Adiaspora.com: Mas o senhor está esperançado que talvez ela a dar continuidade à sua arte?

Manuel Antão: Sim, talvez seja ela. Por acaso gosto muito dela. Minha rica neta!

Adiaspora.com: Acha que os nossos jovens luso-descendentes, aqui em Toronto e nas comunidades onde tem actuado, gostam da cantiga ao desafio ou o interesse por esta está a diminuir?

Manuel Antão: Depende dos sítios que eles habitam. Por exemplo, em Toronto já não há muita aderência à tradição das cantigas. O pessoal prefere essa "chocalhada" mas há aldeias e vilas por aí onde muitos rapazes e raparigas vão assistir às cantigas ao desafio.

Adiaspora.com: A seu ver, as cantigas ao desafio não estão completamente esquecidas entre os jovens aqui no Canadá?

Manuel Antão: Não estão completamente esquecidas mas existem cantadores que as vão fazer esquecer.

Adiaspora.com: Como assim?

Manuel Antão: Vou-lhe explicar porque os há. Existem cantadores que não gostam de ficar mal e não simpatizam com aqueles que, como eu, que gostam da brincadeira. Gostam estes de sobressaírem a todo o custo. Por exemplo, há cantadores aí que já não querem cantar comigo porque o povo adere sempre mais à brincadeira e ficam um pouco invejosos. Por exemplo, existem dois ou três cantadores cá que não querem cantar comigo. Mas não me importo porque não vivo disto. A minha vida está feita e também vou me deixar destas lides porque com 78 anos de idade o que ando a fazer por aí? Há três anos fui cantar à Terceira contratado pela Câmara Municipal da Praia. Fiz lá 3 cantorias, uma na Praia, São Mateus e outra em Agualva. Depois em 2001 fui a São Miguel onde fiz mais nove cantorias.

Adiaspora.com: O que acha que é preciso ser-se para ser um bom cantador ao desafio?

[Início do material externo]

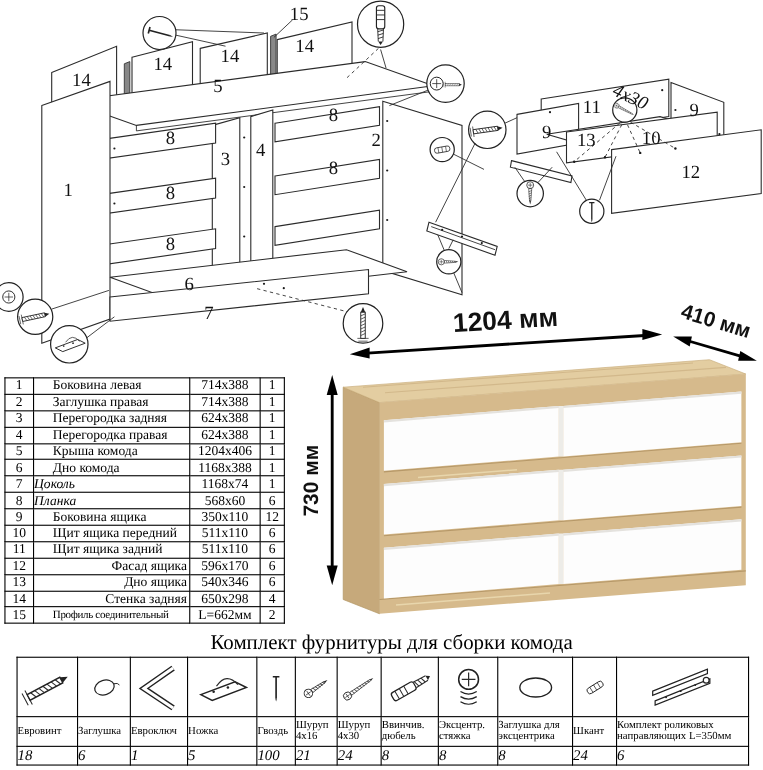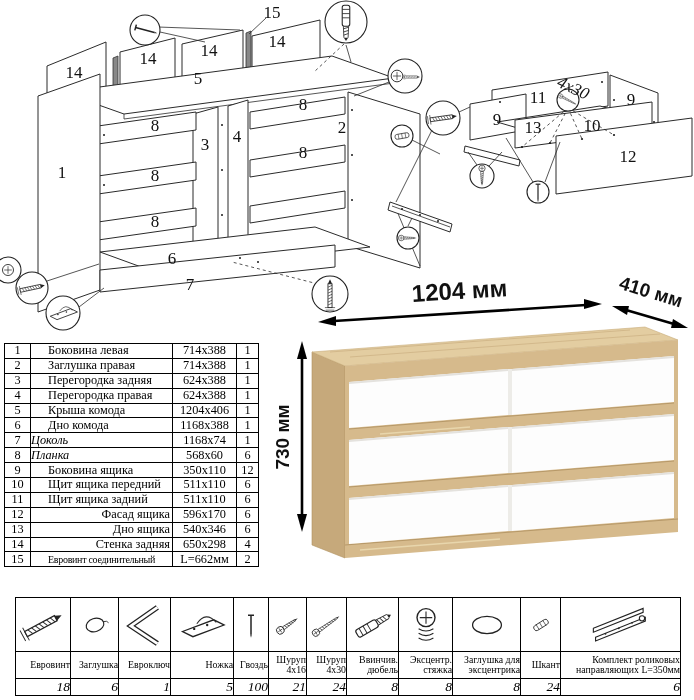--- a/index.html
+++ b/index.html
@@ -408,7 +408,7 @@
         </tr>
     <tr class="small">
           <td class="c">15</td>
-          <td class="nm">Евровинт соединительный</td>
+          <td class="nm">Профиль соединительный</td>
           <td class="c">L=662мм</td>
           <td class="c">2</td>
         </tr>

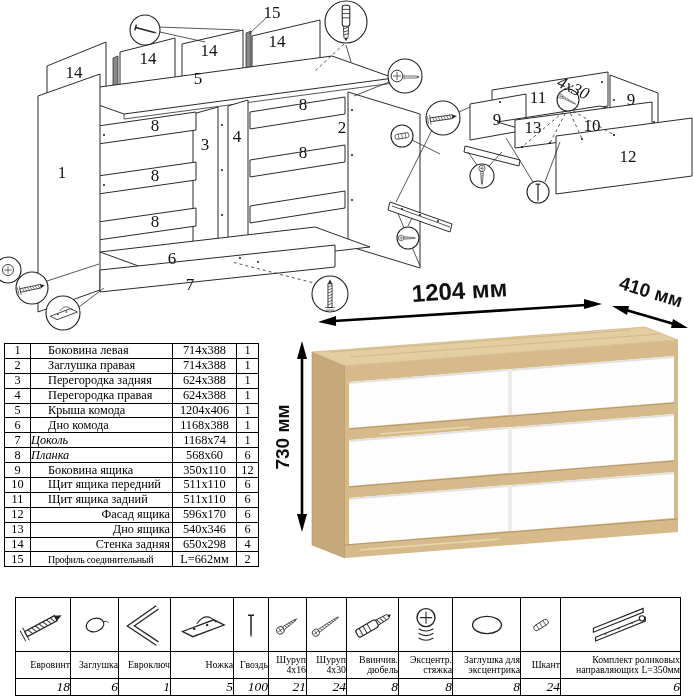--- a/index.html
+++ b/index.html
@@ -415,6 +415,7 @@
   </tbody>
 </table>
 
+<div id="hw-title">Комплект фурнитуры для сборки комода</div>
 
 <table id="hw-table">
   <colgroup>

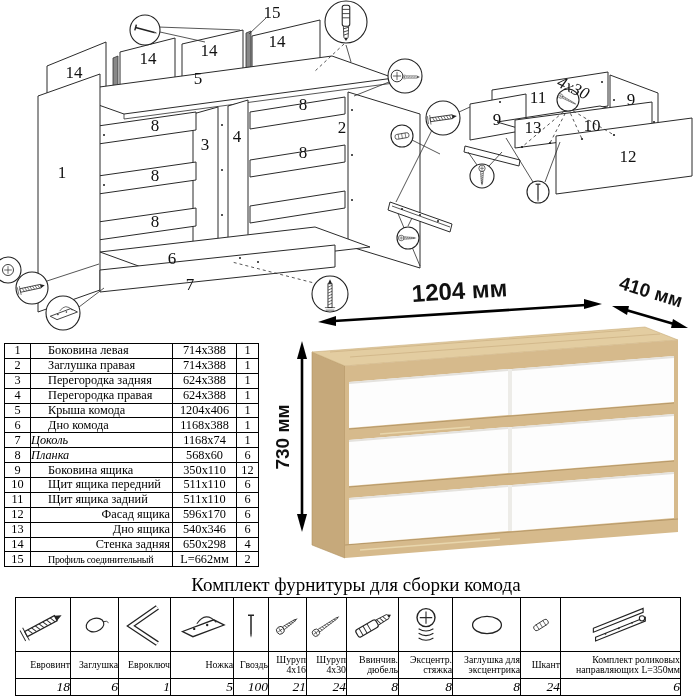--- a/index.html
+++ b/index.html
@@ -27,7 +27,7 @@
   #hw-title{position:absolute;left:0;top:574px;width:694px;text-align:center;
             font-size:19px;padding-left:18px;box-sizing:border-box;}
   #hw-table{position:absolute;left:15px;top:597px;border-collapse:collapse;table-layout:fixed;}
-  #hw-table td{border:1.4px solid #000;text-align:right;vertical-align:middle;padding:0;overflow:hidden;}
+  #hw-table td{border:1.4px solid #000;text-align:left;vertical-align:middle;padding:0;overflow:hidden;}
   #hw-table tr.icons td{height:53px;}
   #hw-table tr.names td{height:26px;font-size:9.8px;line-height:1.04;}
   #hw-table tr.qtys td{height:15px;font-size:13.5px;font-style:italic;}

Manuel Antão: Temos de respeitar e agradar a assistência porque ela paga para nos ouvir. Não beber muito porque a pessoa embriagada em cima de um palco não tem valor. Temos de nos controlar bem e saber levar os cantadores porque se assim não for os nossos colegas não querem saber de nós e nos desprezam mas fazem-se nossos amigos. Enquanto não paguei a minha casa vivia rodeado de cantadores. Mas quando terminei de a pagar, fiquei mais leve e já cantava mais à vontade. Nessa altura começaram "a dar-me com os pés." Enquanto estive na mó de baixo, todos gostavam de mim mas quando comecei a querer levantar-me desprezaram-me.

Adiaspora.com: Contudo, acha que valeu a pena ter cantado toda a sua vida?

Manuel Antão: Para mim valeu porque eu gozei, diverti-me, diverti o povo e corri mundo. Até fui cantar às Bermudas. E não fui ao Brasil porque era uma viagem de avião muito longa!

Adiaspora.com: Queremos agradecer este tempo que passou connosco e desejar-lhe muito boa sorte. Esperamos continuar a tê-lo no nosso meio a cantar os seus versos que em muito nos fazem rir!